▶ [Material supplied]:
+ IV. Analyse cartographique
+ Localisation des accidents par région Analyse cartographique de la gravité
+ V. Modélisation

--

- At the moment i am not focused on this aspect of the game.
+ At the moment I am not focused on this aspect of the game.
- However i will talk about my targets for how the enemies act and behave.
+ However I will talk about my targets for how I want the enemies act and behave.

▶ [Task item]: Report the number of lines, in the entries above, that contain the word "this", without any other text.

▶ [Answer space]: 2